What are you going to do about it? Nothing. Absolutely nothing. Go back to you regular lives and just tune all this crap out because you really have no influence on anything that really matters.

 

BBond

Diamond Member
Oct 3, 2004
8,363
0
0
Originally posted by: tnitsuj
So what? In the end what does it matter?

What are you going to do about it? Nothing. Absolutely nothing. Go back to you regular lives and just tune all this crap out because you really have no influence on anything that really matters.

That's exactly what the people who are responsible for these crimes want you to think. How can anyone go back to their "regular lives" when what once constituted their regular lives has all changed?

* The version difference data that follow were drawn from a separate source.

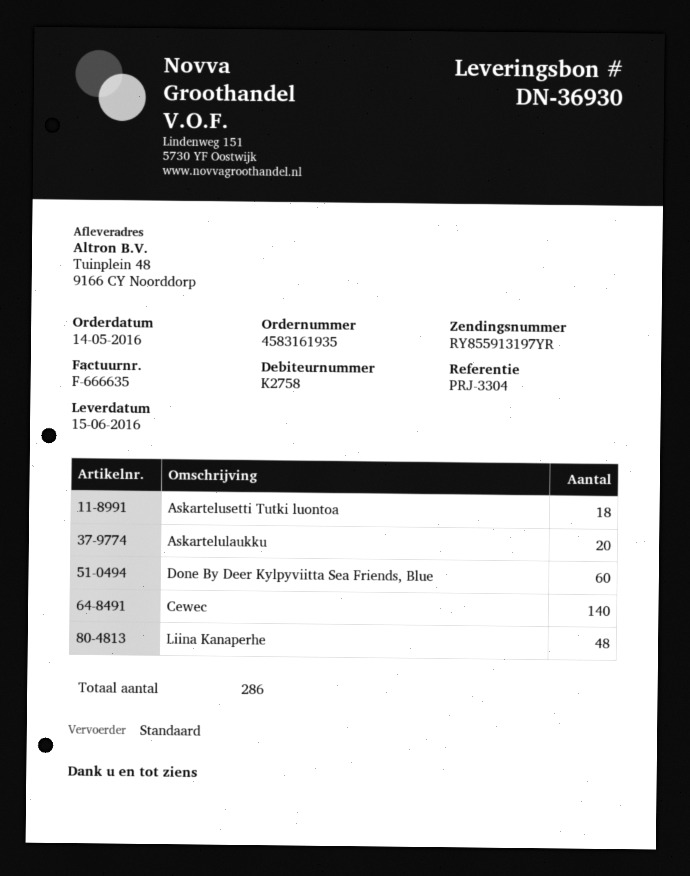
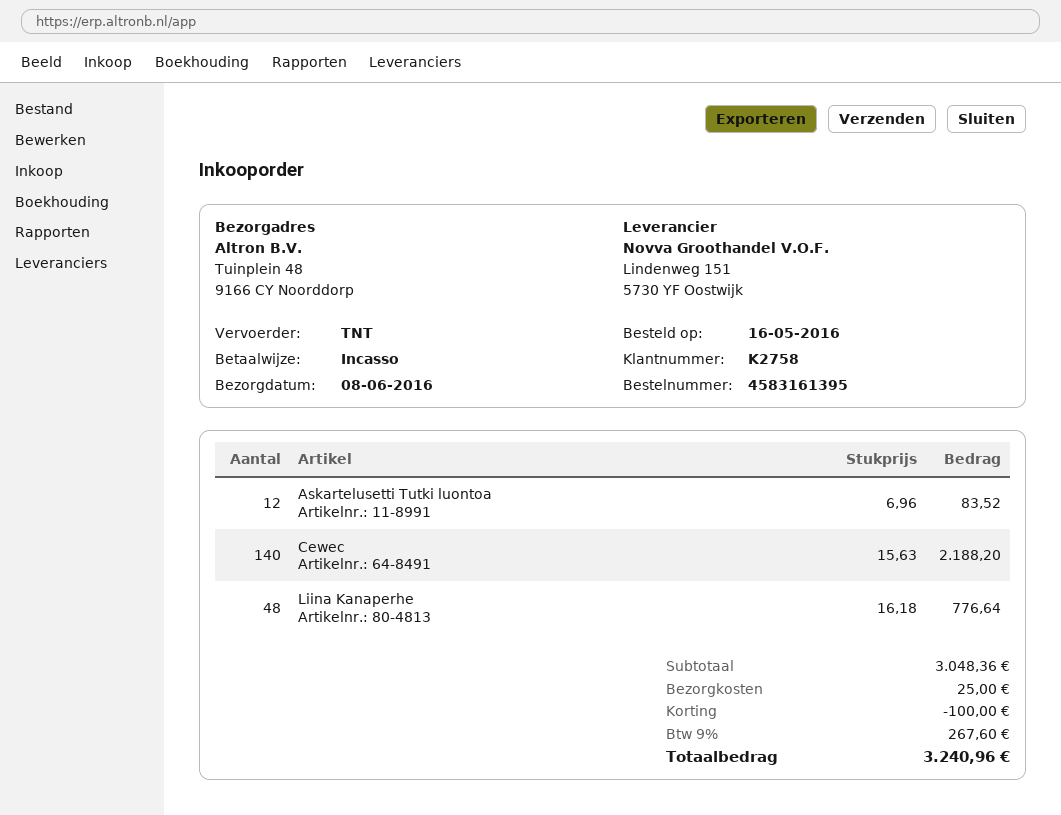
order number: 4583161935 -> 4583161395
order date: 2016-05-14 -> 2016-05-16
delivery date: 2016-06-15 -> 2016-06-08
shipping method: standard -> TNT
Askartelusetti Tutki luontoa: 18 -> 12
Askartelulaukku: 20 -> none
Done By Deer Kylpyviitta Sea Friends, Blue: 60 -> none

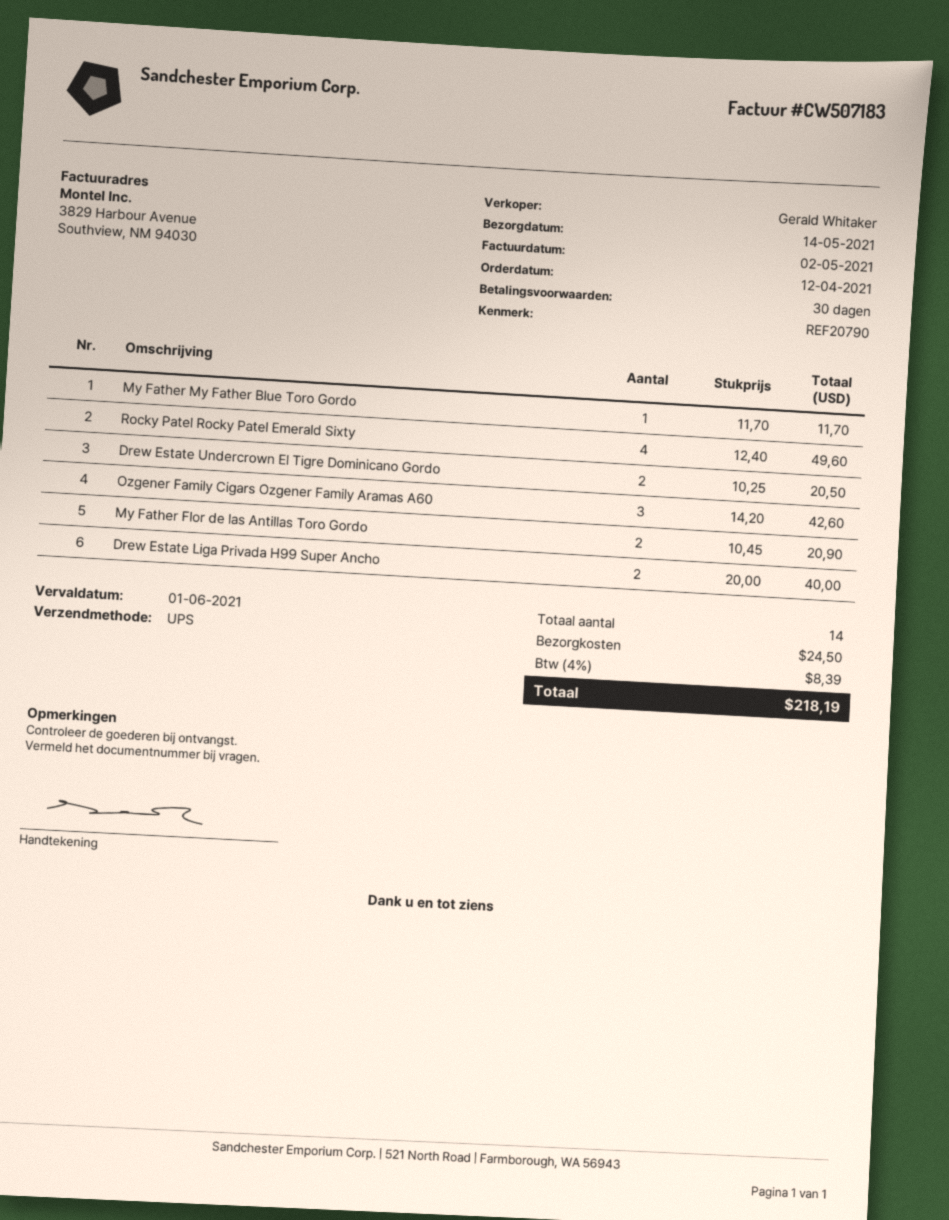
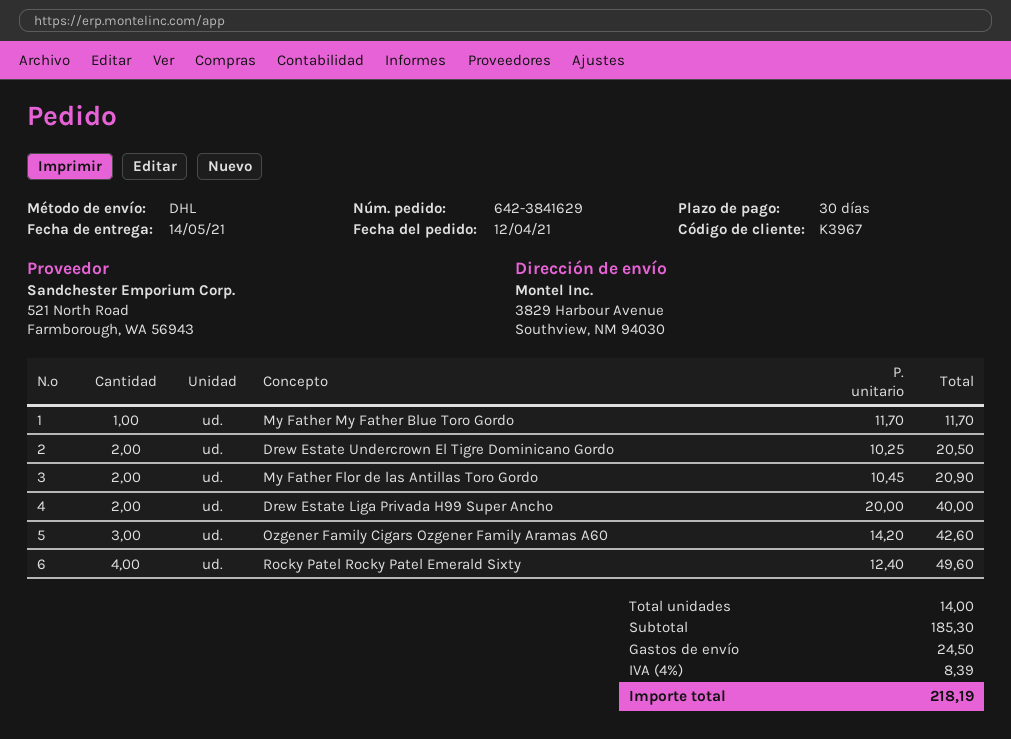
shipping method: UPS -> DHL

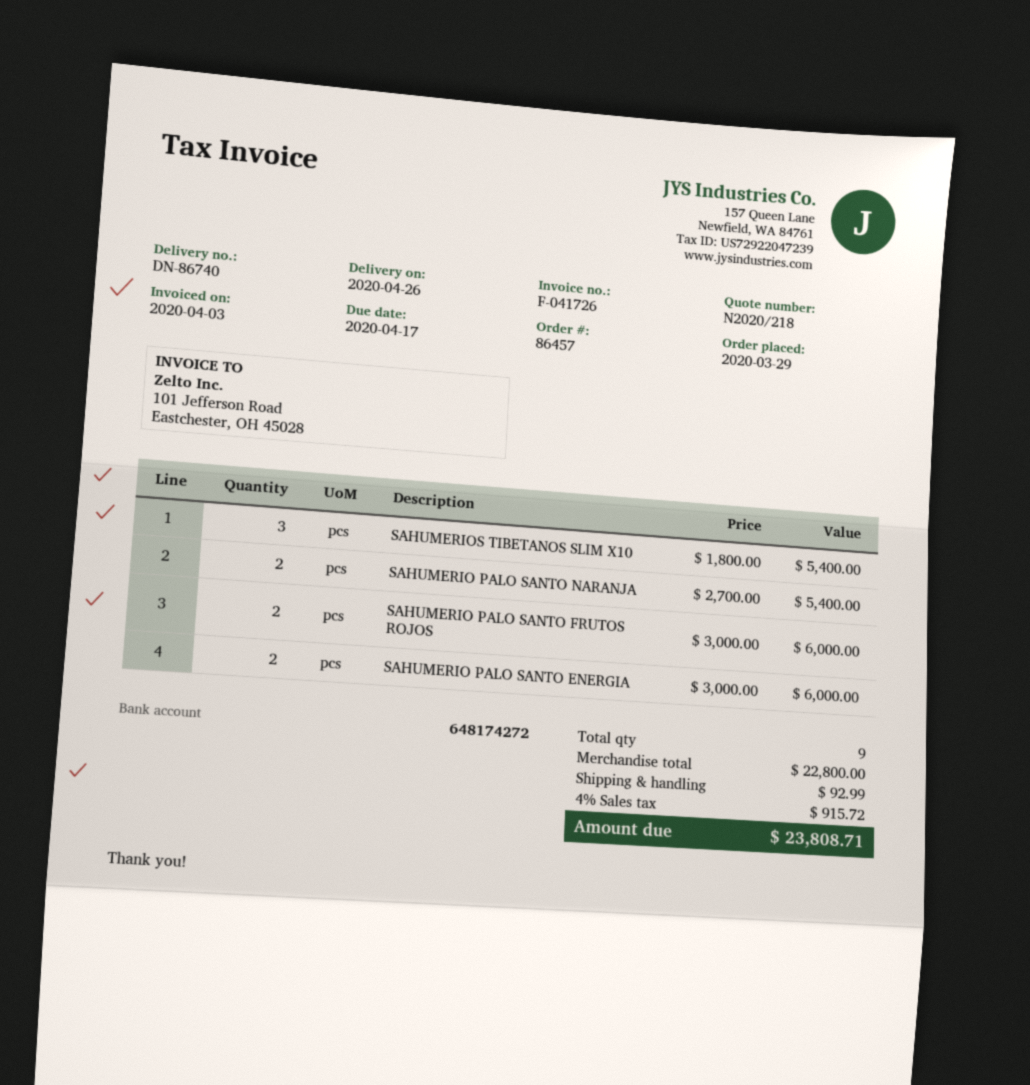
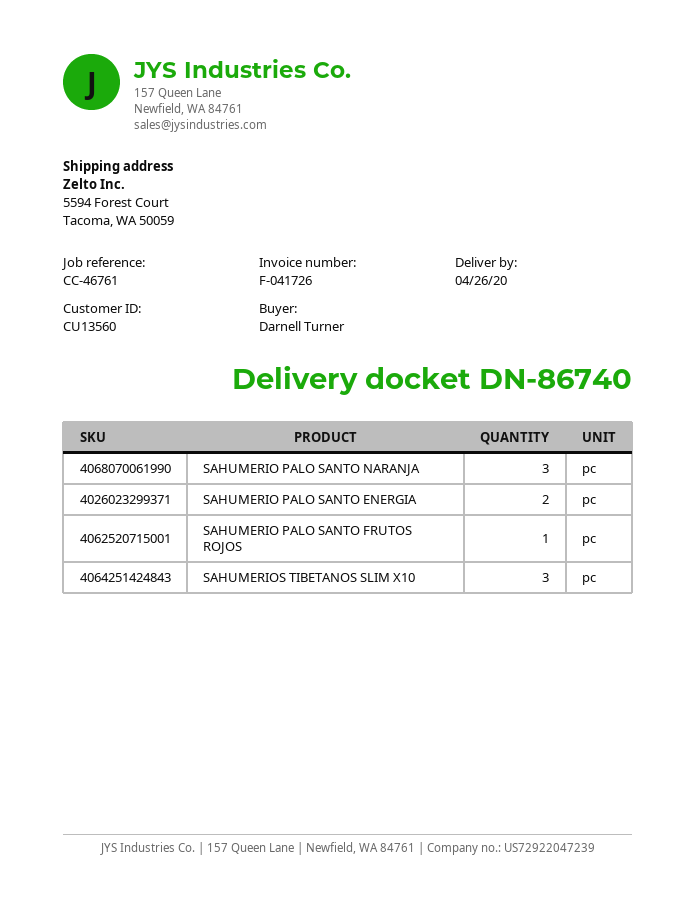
SAHUMERIO PALO SANTO NARANJA: 2 -> 3
SAHUMERIO PALO SANTO FRUTOS ROJOS: 2 -> 1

If enough of us demand accountability for these crimes the criminals will be brought to justice. We can make a difference. We can have influence. But not by following your ignoble advice, Justin. Never by giving up and ignoring the lies and corruption, the crimes being perpetrated in our name, being committed in the name of "freedom and democracy" by people whose goal is to destroy those very ideals that America once stood for.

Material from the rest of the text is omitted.